The result is Fair Play: a time-and anxiety-saving system that offers couples a completely new way to divvy up domestic responsibilities. Rodsky interviewed more than five hundred men and women from all walks of life to figure out what the invisible work in a family actually entails and how to get it all done efficiently. With four easy-to-follow rules, 100 household tasks, and a figurative card game you play with your partner, Fair Play helps you prioritize what’s important to your family and who should take the lead on every chore from laundry to homework to dinner.
“Winning” this game means rebalancing your home life, reigniting your relationship with your significant other, and reclaiming your Unicorn Space— as in, the time to develop the skills and passions that keep you interested and interesting.
Business/Professional Development Books:
SMART Time Investment for Business by Kate Christie
Non-Fiction, Business and Management, Practical Advice
SMART Time Investment for Business provides 128 short, sharp, and practical productivity strategies that you can start implementing today for immediate results, punctuated with tips and anecdotes from leading business people from around the world who share how they use time to their advantage.
Your time is not limitless. Your time is a finite and enormously valuable resource – and, just like your money, if you want to grow your wealth and your success you must invest your time wisely. It’s time to understand:
– the most common time challenges most business people face
– how to invest your time, not manage your time
– the mistakes made and the lessons learned from some of the best in business
– how small changes to your day can reclaim hours of lost time every week.
General Good Reads:
Yellowface by R. F. Kuang
Fiction, Contemporary, Mystery, Thriller, Literary Fiction
Authors June Hayward and Athena Liu were supposed to be twin rising stars: same year at Yale, same debut year in publishing. But Athena’s a cross-genre literary darling, and June didn’t even get a paperback release. Nobody wants stories about basic white girls, June thinks.

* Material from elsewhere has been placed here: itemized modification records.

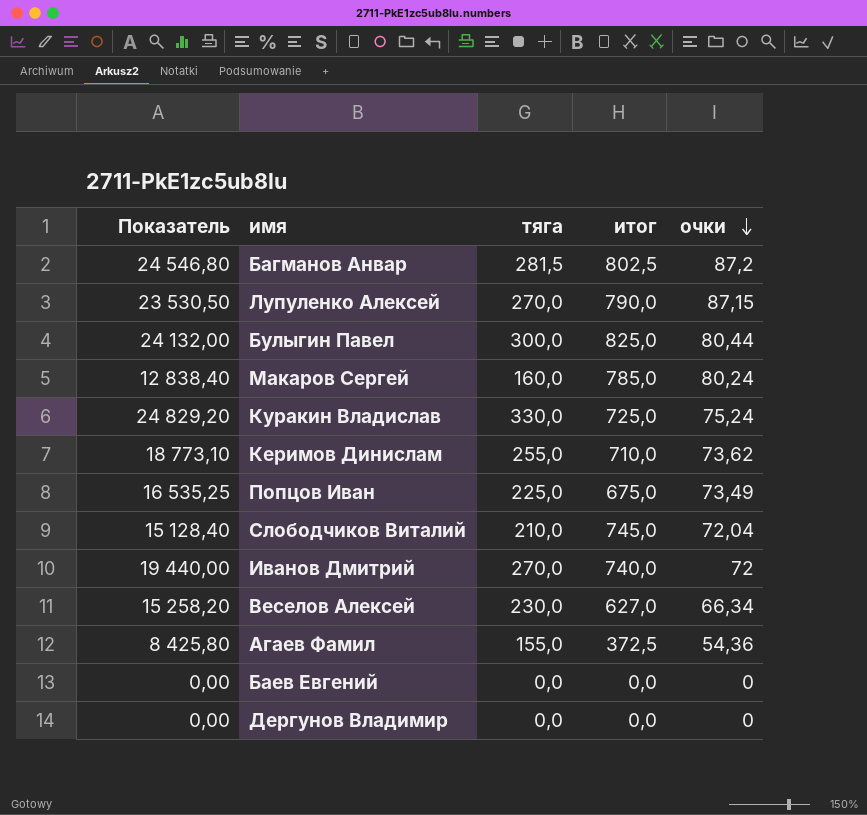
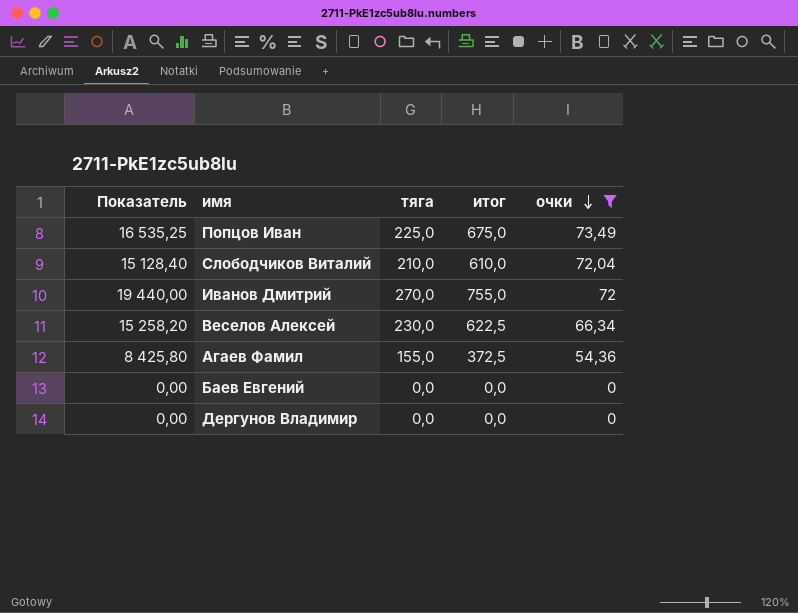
filter: none -> очки <= 73,49
Слободчиков Виталий | итог: 745,0 -> 610,0
Иванов Дмитрий | итог: 740,0 -> 755,0
Веселов Алексей | итог: 627,0 -> 622,5

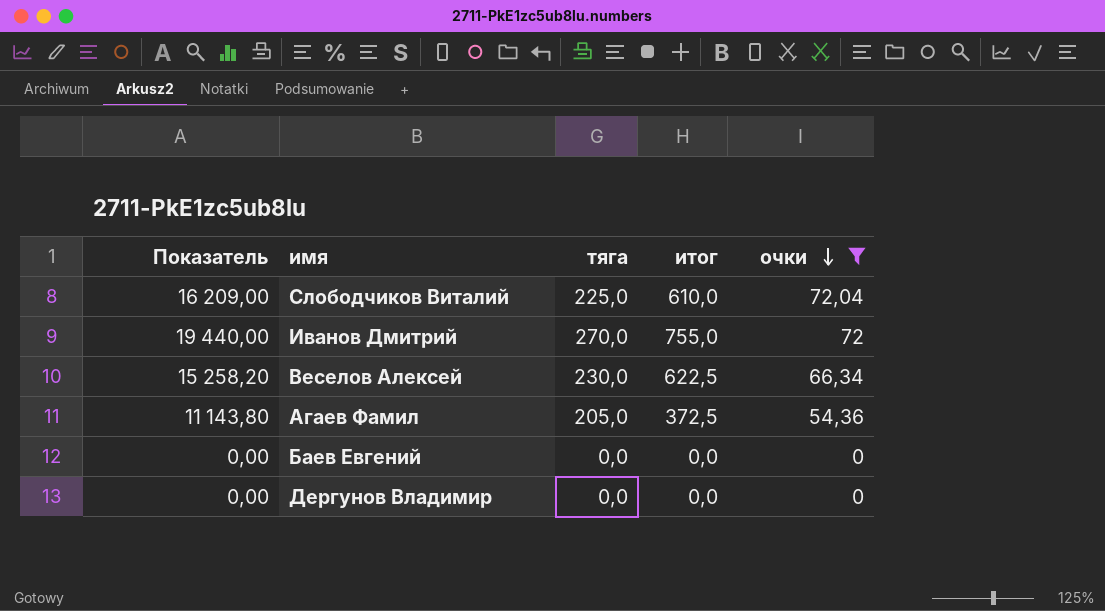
row Попцов Иван: 16 535,25 | 225,0 | 675,0 | 73,49 -> none
Слободчиков Виталий | Показатель: 15 128,40 -> 16 209,00
Слободчиков Виталий | тяга: 210,0 -> 225,0
Агаев Фамил | Показатель: 8 425,80 -> 11 143,80
Агаев Фамил | тяга: 155,0 -> 205,0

So when June witnesses Athena’s death in a freak accident, she acts on impulse: she steals Athena’s just-finished masterpiece, an experimental novel about the unsung contributions of Chinese laborers to the British and French war efforts during World War I.
So what if June edits Athena’s novel and sends it to her agent as her own work? So what if she lets her new publisher rebrand her as Juniper Song–complete with an ambiguously ethnic author photo? Doesn’t this piece of history deserve to be told, whoever the teller? That’s what June claims, and the New York Times bestseller list seems to agree.
But June can’t get away from Athena’s shadow, and emerging evidence threatens to bring June’s (stolen) success down around her. As June races to protect her secret, she discovers exactly how far she will go to keep what she thinks she deserves.
With its totally immersive first-person voice, Yellowface takes on questions of diversity, racism, and cultural appropriation not only in the publishing industry but the persistent erasure of Asian-American voices and history by Western white society. R. F. Kuang’s novel is timely, razor-sharp, and eminently readable.